Fehr had sixty-three research subjects available.  They played a money game in which they each were given a sum and had to take a position on how much they wanted to give an anonymous partner.  In the first round, there were no sanctions from the partner, but in the second series of experiments, the person in question could protest and punish the subject. 

There were two opposing forces at play.  A cultural norm for sharing fairly – that is, equally – and a selfish interest in getting as much as possible for oneself.  Fehr and his people found that the tug of war could be influenced by the right lateral prefrontal cortex.  When the stimulation increased the brain activity, the subjects followed the fairness norm to a higher degree, while they were more inclined to act selfishly when the activity was diminished.

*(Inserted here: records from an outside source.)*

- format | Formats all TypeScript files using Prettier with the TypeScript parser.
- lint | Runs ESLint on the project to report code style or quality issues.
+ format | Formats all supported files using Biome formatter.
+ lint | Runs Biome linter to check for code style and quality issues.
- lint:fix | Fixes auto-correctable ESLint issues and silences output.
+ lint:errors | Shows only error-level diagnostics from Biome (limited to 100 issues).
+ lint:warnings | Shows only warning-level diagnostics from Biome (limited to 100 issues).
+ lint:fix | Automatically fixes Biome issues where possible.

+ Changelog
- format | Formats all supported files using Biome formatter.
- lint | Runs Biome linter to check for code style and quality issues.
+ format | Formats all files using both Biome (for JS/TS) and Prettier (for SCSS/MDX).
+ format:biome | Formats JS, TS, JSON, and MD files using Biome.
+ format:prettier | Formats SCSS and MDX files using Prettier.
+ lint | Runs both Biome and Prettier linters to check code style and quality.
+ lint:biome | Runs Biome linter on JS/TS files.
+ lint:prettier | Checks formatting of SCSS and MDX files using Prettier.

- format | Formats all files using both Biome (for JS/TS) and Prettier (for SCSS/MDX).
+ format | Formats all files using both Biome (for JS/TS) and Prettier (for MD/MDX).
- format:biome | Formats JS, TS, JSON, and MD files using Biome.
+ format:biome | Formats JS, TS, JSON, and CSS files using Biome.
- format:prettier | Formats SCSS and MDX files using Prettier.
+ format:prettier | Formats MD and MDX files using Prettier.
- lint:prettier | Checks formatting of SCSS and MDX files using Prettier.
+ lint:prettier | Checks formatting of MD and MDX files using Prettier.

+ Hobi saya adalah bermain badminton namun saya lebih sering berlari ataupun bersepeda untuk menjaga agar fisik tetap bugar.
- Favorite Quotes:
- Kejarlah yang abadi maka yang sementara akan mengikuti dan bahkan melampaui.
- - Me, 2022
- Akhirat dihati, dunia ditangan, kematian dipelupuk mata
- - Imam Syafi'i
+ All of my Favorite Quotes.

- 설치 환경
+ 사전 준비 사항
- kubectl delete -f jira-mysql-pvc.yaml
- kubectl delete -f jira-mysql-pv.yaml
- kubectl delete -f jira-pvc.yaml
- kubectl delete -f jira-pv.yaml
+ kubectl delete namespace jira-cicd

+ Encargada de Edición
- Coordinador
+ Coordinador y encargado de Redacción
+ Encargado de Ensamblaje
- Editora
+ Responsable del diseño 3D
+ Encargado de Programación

Perhaps the most thought-provoking thing was that the research subjects did not themselves feel any difference.  When they were asked about it, they said their idea of fairness had not changed, while the selfishness of their behavior had changed. 

Apparently, you can fiddle with subtle moral parameters in a person without the person who is manipulated being any the wiser.

The human brain evolved to create elaborate narratives that rationalize our own actions.  As far as our consciousness is concerned, there’s no difference between telling a just so story about a decision we made un-aided, versus explaining a “choice” that we were guided toward by external current.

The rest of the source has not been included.